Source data
--
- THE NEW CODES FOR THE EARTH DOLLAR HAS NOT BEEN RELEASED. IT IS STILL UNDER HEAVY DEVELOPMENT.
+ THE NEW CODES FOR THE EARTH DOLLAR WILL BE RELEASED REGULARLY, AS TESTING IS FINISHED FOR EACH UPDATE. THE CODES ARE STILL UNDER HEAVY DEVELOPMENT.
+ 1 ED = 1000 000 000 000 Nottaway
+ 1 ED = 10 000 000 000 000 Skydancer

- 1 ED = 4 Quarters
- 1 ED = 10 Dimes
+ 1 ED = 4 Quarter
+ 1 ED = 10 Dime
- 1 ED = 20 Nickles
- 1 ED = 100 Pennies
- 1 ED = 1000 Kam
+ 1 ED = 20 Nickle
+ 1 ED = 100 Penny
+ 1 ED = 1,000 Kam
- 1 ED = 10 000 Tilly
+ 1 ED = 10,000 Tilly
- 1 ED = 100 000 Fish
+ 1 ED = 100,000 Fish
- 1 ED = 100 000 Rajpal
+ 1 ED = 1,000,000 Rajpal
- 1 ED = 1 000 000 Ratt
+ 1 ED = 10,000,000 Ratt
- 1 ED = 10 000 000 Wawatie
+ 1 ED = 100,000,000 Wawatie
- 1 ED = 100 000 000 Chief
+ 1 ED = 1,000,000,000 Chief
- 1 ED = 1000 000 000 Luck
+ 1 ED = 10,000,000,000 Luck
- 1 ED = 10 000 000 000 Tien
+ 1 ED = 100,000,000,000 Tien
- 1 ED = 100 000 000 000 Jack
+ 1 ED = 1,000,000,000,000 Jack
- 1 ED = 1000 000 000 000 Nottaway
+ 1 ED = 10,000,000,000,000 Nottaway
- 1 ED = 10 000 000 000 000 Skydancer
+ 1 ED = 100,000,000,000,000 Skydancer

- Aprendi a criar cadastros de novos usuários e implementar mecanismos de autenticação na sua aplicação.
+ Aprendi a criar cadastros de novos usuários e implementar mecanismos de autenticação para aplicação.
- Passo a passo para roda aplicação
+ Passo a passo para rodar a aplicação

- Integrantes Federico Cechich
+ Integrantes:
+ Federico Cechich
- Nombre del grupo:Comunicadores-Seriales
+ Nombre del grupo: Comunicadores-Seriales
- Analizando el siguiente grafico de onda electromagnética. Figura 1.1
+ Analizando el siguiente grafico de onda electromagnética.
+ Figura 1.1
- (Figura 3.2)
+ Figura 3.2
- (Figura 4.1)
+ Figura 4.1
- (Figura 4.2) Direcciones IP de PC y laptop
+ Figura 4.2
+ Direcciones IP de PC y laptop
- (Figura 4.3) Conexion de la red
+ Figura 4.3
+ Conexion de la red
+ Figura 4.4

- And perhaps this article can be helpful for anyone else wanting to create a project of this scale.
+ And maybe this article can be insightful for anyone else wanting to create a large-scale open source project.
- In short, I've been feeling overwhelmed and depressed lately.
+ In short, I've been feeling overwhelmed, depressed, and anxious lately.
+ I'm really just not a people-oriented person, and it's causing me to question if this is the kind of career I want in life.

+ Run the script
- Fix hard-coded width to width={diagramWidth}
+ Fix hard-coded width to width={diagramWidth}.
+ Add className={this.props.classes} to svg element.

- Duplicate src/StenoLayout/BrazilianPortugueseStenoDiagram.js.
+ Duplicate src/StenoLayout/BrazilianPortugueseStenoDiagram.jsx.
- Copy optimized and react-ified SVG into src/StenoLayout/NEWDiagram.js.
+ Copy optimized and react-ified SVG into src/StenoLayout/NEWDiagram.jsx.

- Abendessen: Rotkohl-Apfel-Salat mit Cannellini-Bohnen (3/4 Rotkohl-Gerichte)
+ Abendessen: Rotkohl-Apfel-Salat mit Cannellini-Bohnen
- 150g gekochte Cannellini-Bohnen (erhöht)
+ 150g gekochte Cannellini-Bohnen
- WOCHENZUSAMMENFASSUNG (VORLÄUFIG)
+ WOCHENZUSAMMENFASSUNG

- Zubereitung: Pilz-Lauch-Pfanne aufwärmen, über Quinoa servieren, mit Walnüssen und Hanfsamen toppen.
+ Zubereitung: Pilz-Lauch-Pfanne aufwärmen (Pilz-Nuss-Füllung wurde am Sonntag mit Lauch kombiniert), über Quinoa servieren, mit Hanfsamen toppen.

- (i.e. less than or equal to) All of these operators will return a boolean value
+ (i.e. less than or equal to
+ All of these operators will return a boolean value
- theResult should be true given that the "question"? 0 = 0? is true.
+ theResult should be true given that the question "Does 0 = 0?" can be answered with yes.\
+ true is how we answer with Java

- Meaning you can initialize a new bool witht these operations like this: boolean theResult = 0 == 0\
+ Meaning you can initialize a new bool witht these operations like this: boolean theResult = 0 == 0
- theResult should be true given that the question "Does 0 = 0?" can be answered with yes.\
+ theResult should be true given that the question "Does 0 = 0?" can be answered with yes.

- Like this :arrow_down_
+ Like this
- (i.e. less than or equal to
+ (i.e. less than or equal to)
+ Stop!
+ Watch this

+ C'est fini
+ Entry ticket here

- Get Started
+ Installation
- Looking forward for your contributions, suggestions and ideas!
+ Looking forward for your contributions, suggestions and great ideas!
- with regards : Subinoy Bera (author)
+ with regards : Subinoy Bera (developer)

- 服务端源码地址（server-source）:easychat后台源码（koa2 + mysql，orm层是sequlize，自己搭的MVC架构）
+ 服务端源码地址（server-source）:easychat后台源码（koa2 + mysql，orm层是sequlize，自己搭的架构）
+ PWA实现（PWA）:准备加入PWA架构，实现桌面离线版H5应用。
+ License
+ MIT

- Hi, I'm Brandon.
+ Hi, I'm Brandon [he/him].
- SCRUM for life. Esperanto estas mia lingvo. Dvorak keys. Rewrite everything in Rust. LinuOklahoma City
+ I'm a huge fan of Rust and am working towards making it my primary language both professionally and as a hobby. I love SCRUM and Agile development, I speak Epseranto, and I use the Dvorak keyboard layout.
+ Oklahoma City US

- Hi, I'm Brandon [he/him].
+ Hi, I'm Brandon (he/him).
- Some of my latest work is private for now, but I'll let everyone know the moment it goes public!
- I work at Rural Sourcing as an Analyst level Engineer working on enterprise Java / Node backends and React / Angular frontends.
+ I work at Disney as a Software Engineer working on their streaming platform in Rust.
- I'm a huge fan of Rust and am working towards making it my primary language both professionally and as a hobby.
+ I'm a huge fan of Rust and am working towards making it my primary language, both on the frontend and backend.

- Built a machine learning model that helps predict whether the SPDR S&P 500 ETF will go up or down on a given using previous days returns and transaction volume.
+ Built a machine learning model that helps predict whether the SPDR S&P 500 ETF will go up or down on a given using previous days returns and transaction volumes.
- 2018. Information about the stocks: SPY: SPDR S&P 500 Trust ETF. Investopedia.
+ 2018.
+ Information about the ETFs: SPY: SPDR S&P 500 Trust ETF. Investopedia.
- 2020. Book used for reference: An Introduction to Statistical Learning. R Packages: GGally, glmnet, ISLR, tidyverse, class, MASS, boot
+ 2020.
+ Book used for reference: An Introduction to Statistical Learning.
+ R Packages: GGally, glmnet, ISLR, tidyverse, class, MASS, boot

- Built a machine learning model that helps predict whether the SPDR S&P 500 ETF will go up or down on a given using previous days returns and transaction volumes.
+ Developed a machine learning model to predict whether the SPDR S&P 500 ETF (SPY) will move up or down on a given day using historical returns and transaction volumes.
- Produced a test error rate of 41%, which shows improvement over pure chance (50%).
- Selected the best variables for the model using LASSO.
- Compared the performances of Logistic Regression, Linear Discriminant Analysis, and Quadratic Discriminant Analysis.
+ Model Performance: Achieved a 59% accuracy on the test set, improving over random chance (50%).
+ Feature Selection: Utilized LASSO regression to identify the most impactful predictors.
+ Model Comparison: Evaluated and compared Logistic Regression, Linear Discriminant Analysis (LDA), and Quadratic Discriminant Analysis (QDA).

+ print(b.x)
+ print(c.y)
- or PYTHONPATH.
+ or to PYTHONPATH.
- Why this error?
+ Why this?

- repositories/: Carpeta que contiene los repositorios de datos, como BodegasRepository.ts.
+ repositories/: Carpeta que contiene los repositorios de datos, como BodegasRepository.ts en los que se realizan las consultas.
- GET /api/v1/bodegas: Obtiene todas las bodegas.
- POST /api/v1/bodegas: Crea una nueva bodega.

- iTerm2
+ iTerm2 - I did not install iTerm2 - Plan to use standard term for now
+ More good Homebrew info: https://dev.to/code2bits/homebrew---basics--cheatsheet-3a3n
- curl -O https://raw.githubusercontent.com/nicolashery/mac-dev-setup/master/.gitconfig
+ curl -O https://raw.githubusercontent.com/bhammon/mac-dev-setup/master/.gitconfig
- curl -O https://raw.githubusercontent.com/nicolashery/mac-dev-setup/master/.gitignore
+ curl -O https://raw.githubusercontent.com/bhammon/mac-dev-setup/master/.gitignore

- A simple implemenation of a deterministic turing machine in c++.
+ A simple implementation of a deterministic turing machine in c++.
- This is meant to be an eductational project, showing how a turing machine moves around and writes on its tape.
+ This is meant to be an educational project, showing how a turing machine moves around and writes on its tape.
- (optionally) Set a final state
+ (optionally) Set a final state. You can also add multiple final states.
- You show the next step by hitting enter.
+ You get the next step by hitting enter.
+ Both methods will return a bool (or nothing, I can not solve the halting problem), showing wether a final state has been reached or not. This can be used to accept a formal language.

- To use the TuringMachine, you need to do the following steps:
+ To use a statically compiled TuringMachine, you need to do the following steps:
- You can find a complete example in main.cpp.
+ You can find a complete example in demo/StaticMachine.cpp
--
--- Work instructions ---
Beginning with the top line of the data above, output every line exactly until the one that contains "- Aprendi a", and include that one too.

--- Task result ---
- THE NEW CODES FOR THE EARTH DOLLAR HAS NOT BEEN RELEASED. IT IS STILL UNDER HEAVY DEVELOPMENT.
+ THE NEW CODES FOR THE EARTH DOLLAR WILL BE RELEASED REGULARLY, AS TESTING IS FINISHED FOR EACH UPDATE. THE CODES ARE STILL UNDER HEAVY DEVELOPMENT.
+ 1 ED = 1000 000 000 000 Nottaway
+ 1 ED = 10 000 000 000 000 Skydancer

- 1 ED = 4 Quarters
- 1 ED = 10 Dimes
+ 1 ED = 4 Quarter
+ 1 ED = 10 Dime
- 1 ED = 20 Nickles
- 1 ED = 100 Pennies
- 1 ED = 1000 Kam
+ 1 ED = 20 Nickle
+ 1 ED = 100 Penny
+ 1 ED = 1,000 Kam
- 1 ED = 10 000 Tilly
+ 1 ED = 10,000 Tilly
- 1 ED = 100 000 Fish
+ 1 ED = 100,000 Fish
- 1 ED = 100 000 Rajpal
+ 1 ED = 1,000,000 Rajpal
- 1 ED = 1 000 000 Ratt
+ 1 ED = 10,000,000 Ratt
- 1 ED = 10 000 000 Wawatie
+ 1 ED = 100,000,000 Wawatie
- 1 ED = 100 000 000 Chief
+ 1 ED = 1,000,000,000 Chief
- 1 ED = 1000 000 000 Luck
+ 1 ED = 10,000,000,000 Luck
- 1 ED = 10 000 000 000 Tien
+ 1 ED = 100,000,000,000 Tien
- 1 ED = 100 000 000 000 Jack
+ 1 ED = 1,000,000,000,000 Jack
- 1 ED = 1000 000 000 000 Nottaway
+ 1 ED = 10,000,000,000,000 Nottaway
- 1 ED = 10 000 000 000 000 Skydancer
+ 1 ED = 100,000,000,000,000 Skydancer

- Aprendi a criar cadastros de novos usuários e implementar mecanismos de autenticação na sua aplicação.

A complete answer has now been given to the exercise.